Maar wie is George Orwell, de schrijversnaam van Eric Blair de beroemde schrijver van Animal Farm en 1984. Wie was deze schrijver? Wat schreef hij nog meer? Wat bewoog hem?
In dit, oorspronkelijk in 1999 geschreven stuk het antwoord op die vragen.
Zijn jeugd
In de zomer van 1903 werd Eric Arthur Blair geboren. Zijn wieg stond in Brits Indië. Hij was de zoon van Engelse ouders. Zijn vader was koloniaal bestuursambtenaar.
Op vierjarige leeftijd vertrok hij met z’n moeder en zijn oudere broer naar Engeland. Kort na de oversteek werd een zusje geboren.
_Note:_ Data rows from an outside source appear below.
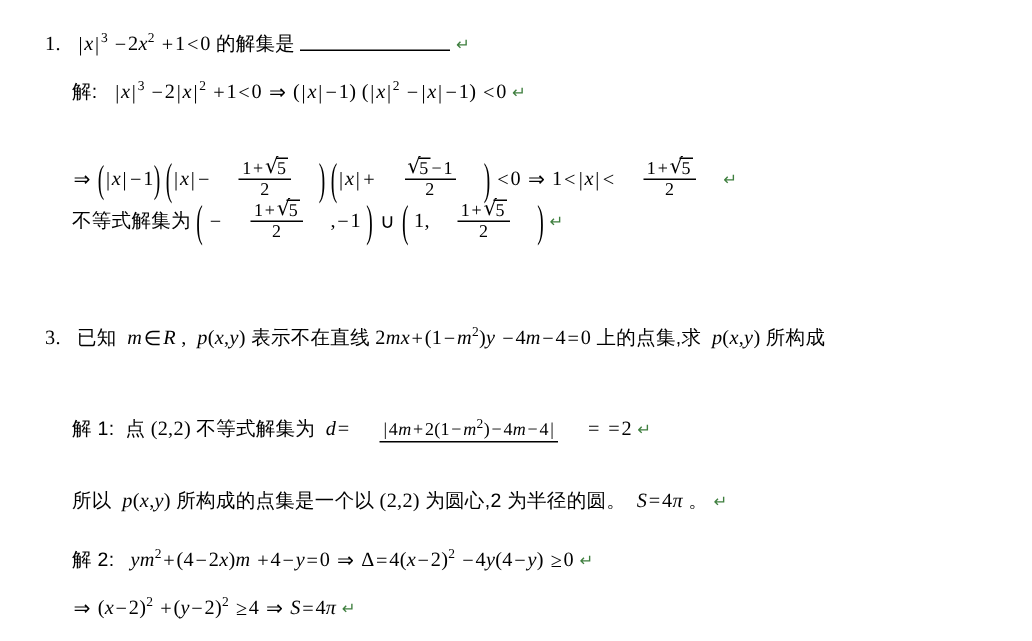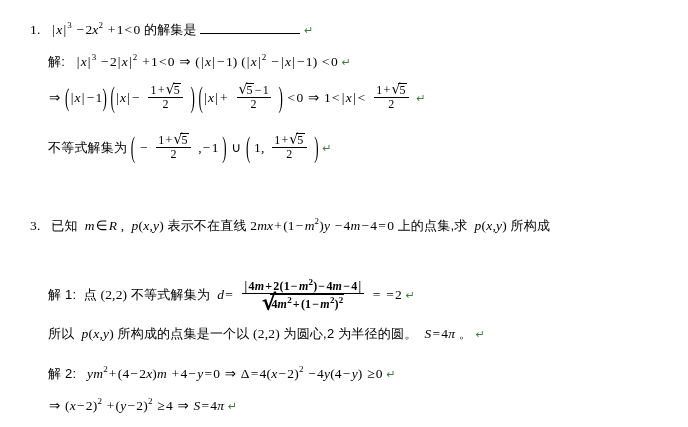"⇒ (|x| −1) (|x| −" div.line { top: 84px -> 106px }
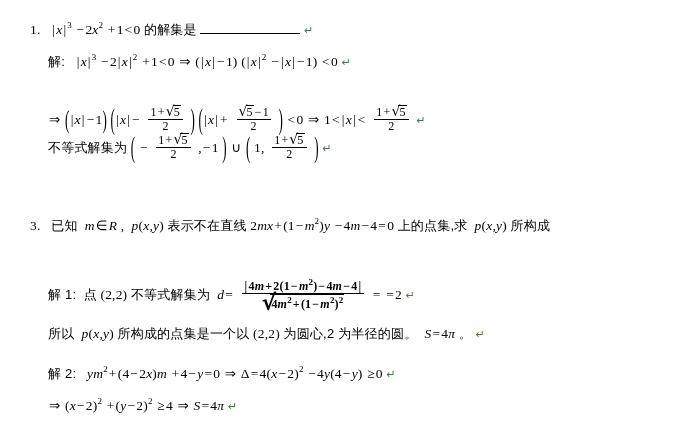"1+ 5" .frac { margin: 0 4px -> 0 15px }
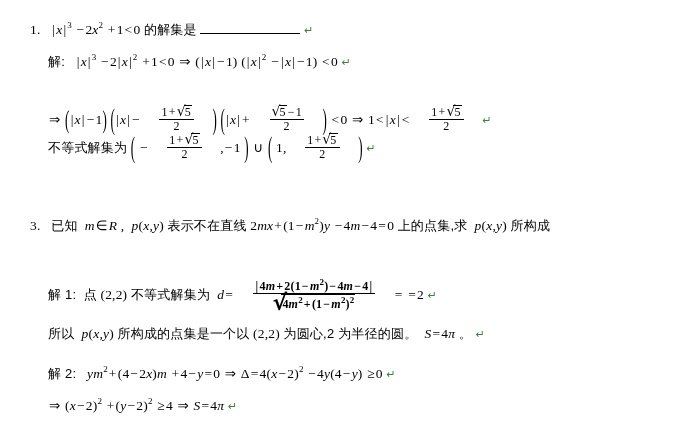"|4m+2(1−m2)−4m−4|" span.frac { font-weight: bold -> none }
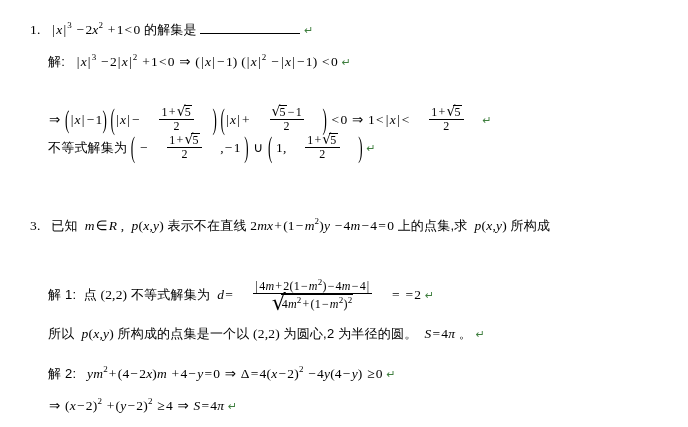"4m2+(1−m2)2" span.den { html: <span> <span><span><span>4</span><span>m</span><sup>2</sup><span>+</span><span>(1</span><span>−</span><span>m</span><sup>2</sup><span>)</span><sup>2</sup></span></span> </span> -> none }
Vader Blair zou zich pas in 1912 weer bij zijn gezin voegen. Eric zat inmiddels, vanaf zijn achtste, op een kostschool. Daar had hij het niet erg naar zijn zin. Het hardvochtige opvoedingsklimaat (stokslagen!) en de snoeverijen van de veelal rijkere medeleerlingen, verafschuwde hij. Toch deed hij het niet slecht. Toen hij veertien werd, verwierf hij een beurs waarmee hij in het prestigieuze Eton mocht studeren. Dat beviel hem beter. Hij genoot van zijn vrijheid en leefde zich uit in een rebels studentenkrantje. De in 1917 uitgebroken Russische revolutie oefende grote aantrekkingskracht op hem uit. Zijn liefde voor het schrijverschap kwam tot ontluiking.
Later zou hij zijn ervaringen op de kostschool en in Eton verwerken in het boek Keep the aspidistra flying.
Onder de paupers
Onder druk van zijn vader vertrok Eric Blair in 1922 naar Birma. Daar werd hij officier bij de Indian Imperial Police. Zo vader – zo zoon. In zijn functie was hij rechtstreeks betrokken bij intimidatie, mishandeling en executie van oorspronkelijke Birmanen. De koloniale onderdrukking en uitbuiting gingen hem steeds meer tegenstaan. In de roman Burmese days zou hij daarvan later verslag doen.
Op verlof in Engeland, in 1927, besloot hij niet terug te keren en zich volledig te wijden aan het maken van mooie boeken.
Als zovelen met kunstzinnige ambities in die dagen vestigde hij zich in Parijs. Van een literaire productie kwam niet veel terecht, wel maakte hij uitgebreid kennis met de armoede en het pauperdom aan de ‘zelfkant’ van de samenleving. Binnen een jaar was hij terug in Engeland en daar zocht hij wederom, nu bewust, de onderkant van de maatschappij op. Met het doel er een boek over te schrijven én uit een gevoel van solidariteit, mengde hij zich onder zwervers en losarbeiders. Hij verbleef, schamel gekleed, in een volkslogement, trok van nachtasiel tot nachtasiel en sliep soms onder de blote Britse hemel. Het boek Down and out in Paris and London was het resultaat. Het was de eerste publicatie die verscheen onder de naam George Orwell.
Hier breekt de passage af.